*** Opening of DATA EXTRACTS ***

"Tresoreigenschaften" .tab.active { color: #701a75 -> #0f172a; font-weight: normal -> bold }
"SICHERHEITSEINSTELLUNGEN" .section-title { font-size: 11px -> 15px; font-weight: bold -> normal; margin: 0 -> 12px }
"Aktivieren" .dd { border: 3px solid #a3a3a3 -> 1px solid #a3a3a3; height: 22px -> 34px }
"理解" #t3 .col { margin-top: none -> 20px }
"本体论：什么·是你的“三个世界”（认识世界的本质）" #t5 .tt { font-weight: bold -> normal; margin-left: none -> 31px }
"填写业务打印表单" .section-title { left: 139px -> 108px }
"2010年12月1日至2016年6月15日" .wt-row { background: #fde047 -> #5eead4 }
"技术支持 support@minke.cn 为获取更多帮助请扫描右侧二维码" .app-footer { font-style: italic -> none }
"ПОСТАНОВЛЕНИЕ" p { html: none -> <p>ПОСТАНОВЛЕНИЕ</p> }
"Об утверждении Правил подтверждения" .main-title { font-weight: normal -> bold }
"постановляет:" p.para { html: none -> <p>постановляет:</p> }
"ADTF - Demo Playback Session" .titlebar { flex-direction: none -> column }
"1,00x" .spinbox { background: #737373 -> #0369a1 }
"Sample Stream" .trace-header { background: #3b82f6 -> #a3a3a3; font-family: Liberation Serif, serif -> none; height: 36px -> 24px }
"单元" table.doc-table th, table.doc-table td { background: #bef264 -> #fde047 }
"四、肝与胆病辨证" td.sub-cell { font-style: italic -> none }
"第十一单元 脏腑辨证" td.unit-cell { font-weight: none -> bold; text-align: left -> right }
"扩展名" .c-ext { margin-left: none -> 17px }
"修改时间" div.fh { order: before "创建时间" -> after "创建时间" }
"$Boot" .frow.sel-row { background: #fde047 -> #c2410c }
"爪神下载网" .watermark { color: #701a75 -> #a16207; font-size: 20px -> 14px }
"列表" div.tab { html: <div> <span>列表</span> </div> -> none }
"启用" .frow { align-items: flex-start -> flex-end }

*** Close of DATA EXTRACTS ***

» REQUIREMENT: Please print exactly the lines from the one containing "border: 3px solid" through the last line of the material.

» THE COMPLETED TASK:
"Aktivieren" .dd { border: 3px solid #a3a3a3 -> 1px solid #a3a3a3; height: 22px -> 34px }
"理解" #t3 .col { margin-top: none -> 20px }
"本体论：什么·是你的“三个世界”（认识世界的本质）" #t5 .tt { font-weight: bold -> normal; margin-left: none -> 31px }
"填写业务打印表单" .section-title { left: 139px -> 108px }
"2010年12月1日至2016年6月15日" .wt-row { background: #fde047 -> #5eead4 }
"技术支持 support@minke.cn 为获取更多帮助请扫描右侧二维码" .app-footer { font-style: italic -> none }
"ПОСТАНОВЛЕНИЕ" p { html: none -> <p>ПОСТАНОВЛЕНИЕ</p> }
"Об утверждении Правил подтверждения" .main-title { font-weight: normal -> bold }
"постановляет:" p.para { html: none -> <p>постановляет:</p> }
"ADTF - Demo Playback Session" .titlebar { flex-direction: none -> column }
"1,00x" .spinbox { background: #737373 -> #0369a1 }
"Sample Stream" .trace-header { background: #3b82f6 -> #a3a3a3; font-family: Liberation Serif, serif -> none; height: 36px -> 24px }
"单元" table.doc-table th, table.doc-table td { background: #bef264 -> #fde047 }
"四、肝与胆病辨证" td.sub-cell { font-style: italic -> none }
"第十一单元 脏腑辨证" td.unit-cell { font-weight: none -> bold; text-align: left -> right }
"扩展名" .c-ext { margin-left: none -> 17px }
"修改时间" div.fh { order: before "创建时间" -> after "创建时间" }
"$Boot" .frow.sel-row { background: #fde047 -> #c2410c }
"爪神下载网" .watermark { color: #701a75 -> #a16207; font-size: 20px -> 14px }
"列表" div.tab { html: <div> <span>列表</span> </div> -> none }
"启用" .frow { align-items: flex-start -> flex-end }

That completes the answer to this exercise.